I was really excited. Sackheim said, “Well, we can do that,” I was astounded! I didn’t think it would be possible on our budget and schedule to be able to do something like that. That was the first shot of the whole episode that I had planned out in my head!
Are there special effects in that shot?
Yeah. It’s really a marriage of different shots: you know, coming off the sky, moving to the house and then down, that’s a couple of shots, and then, obviously, the bit where we’re going through the window of the basement, there’s some special effects work in there.
What kind of special effects? The glass that the camera pushes through — did you add the glass later, digitally?

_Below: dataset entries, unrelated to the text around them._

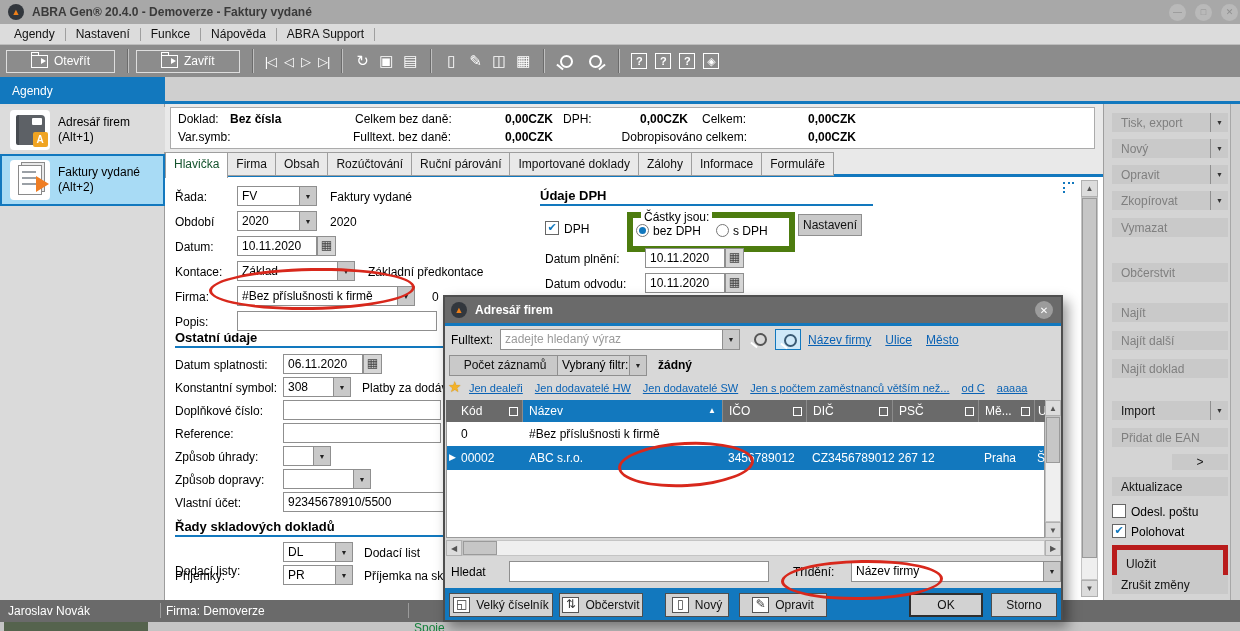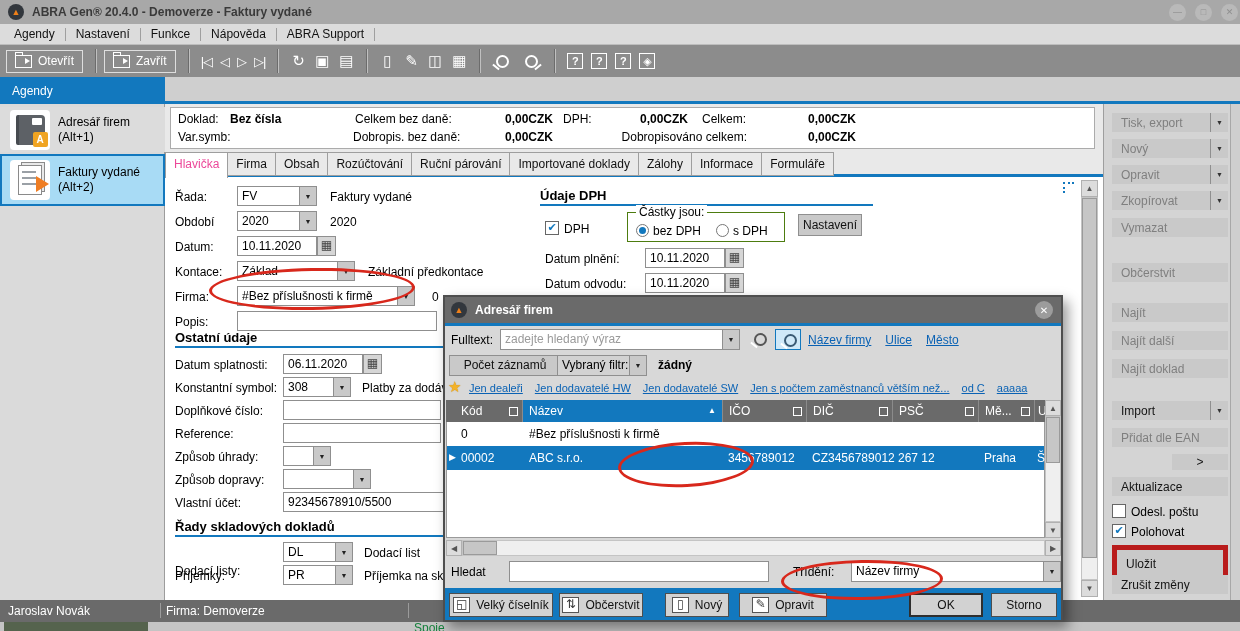"Otevřít" .tbtn { padding: 0 8px -> 0 24px }
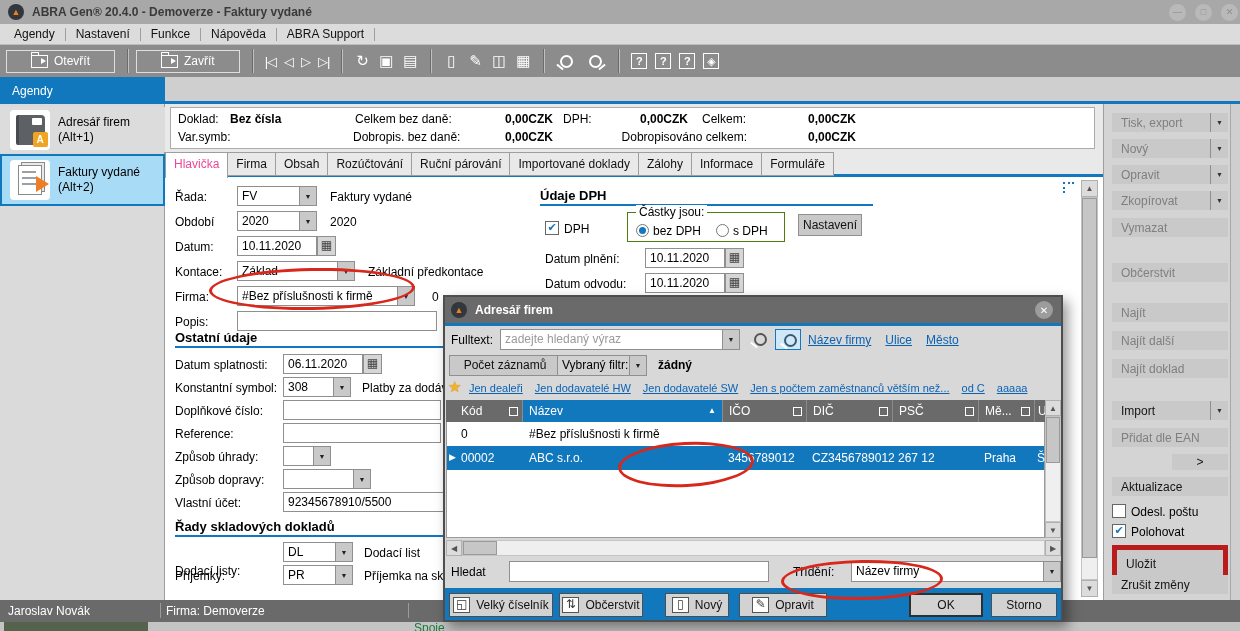"Dobropis. bez daně:" span.lbl { text: Dobropis -> Fulltext }
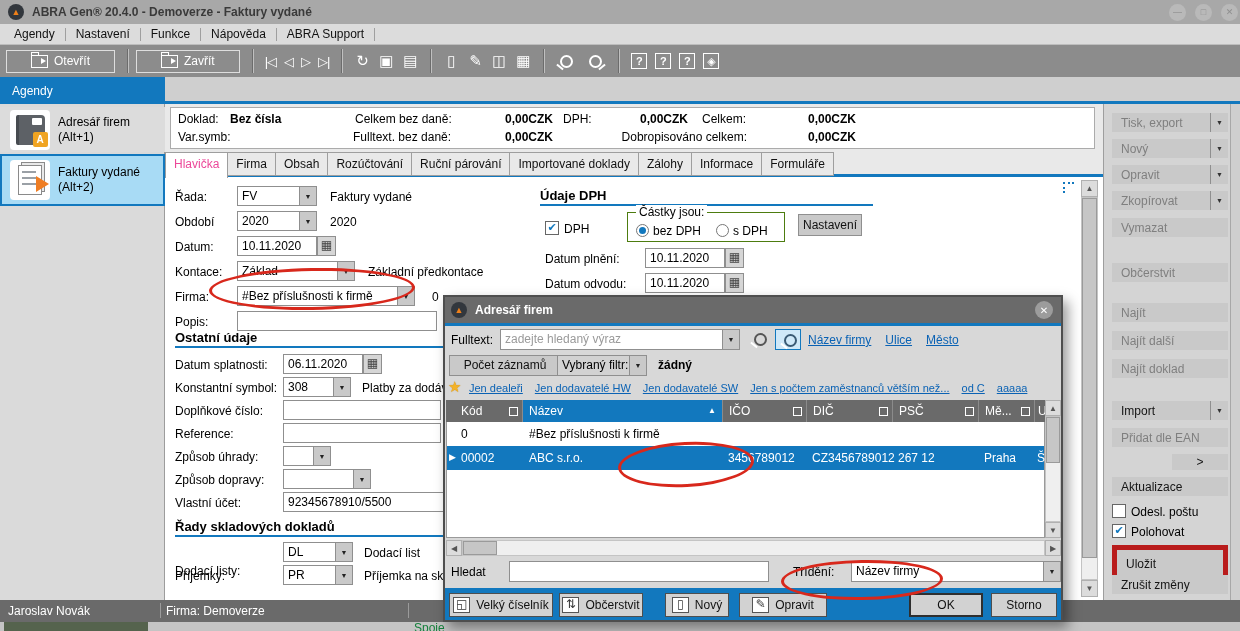"Hlavička" .subtab.active { color: #ec4899 -> #14532d }
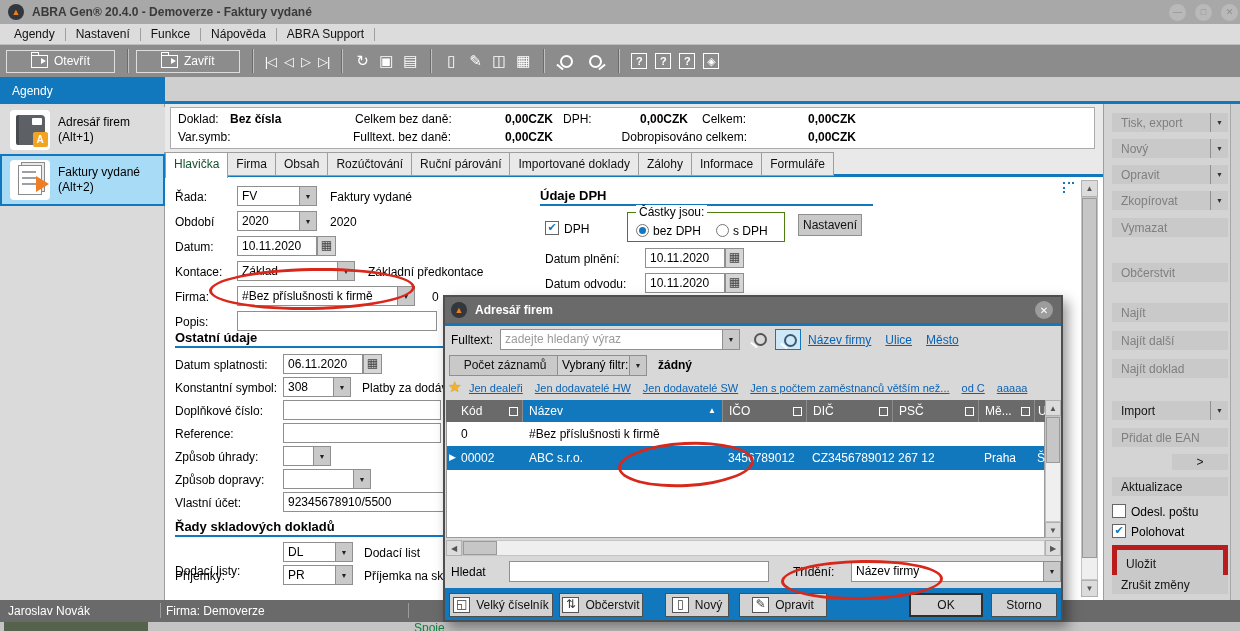"Částky jsou:" .fieldset { border: 1px solid #4d7c0f -> 6px solid #4d7c0f }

Yeah. It looks like the camera’s going through the glass and into the close-up of Philip, and you’re supposed to feel like it’s all one shot. We started out by shooting off of a green-screen [where stars would be added later], down the side of a piece of the set. We shot the top part of the house in one place. We did the middle part of the shot — the kitchen level of the house — in another place, and then we did the basement part of the shot in another place. So we couldn’t do one long, continuous shot! We had to shoot it all in pieces and sort of connect each part to every other part, so that when you watched it, you’d believe it was all one shot. That was an education. I’ve never done a special-effects shot before! That was really fun.
So it’s like you got to do the $1.98 Birdman?
[Laughs.] Exactly. Or the 58-cent Birdman.
What’s it like acting in a production you are directing? Is it a little weird? Are you standing off the set, and then you sit down in your place and say “Action,” and then after you’re done acting in the scene, you walk off the set and go look at the monitor to see if you got what you needed? Also, how hard is it to be present for the other actors in a scene when you’re worrying about your duties as a director?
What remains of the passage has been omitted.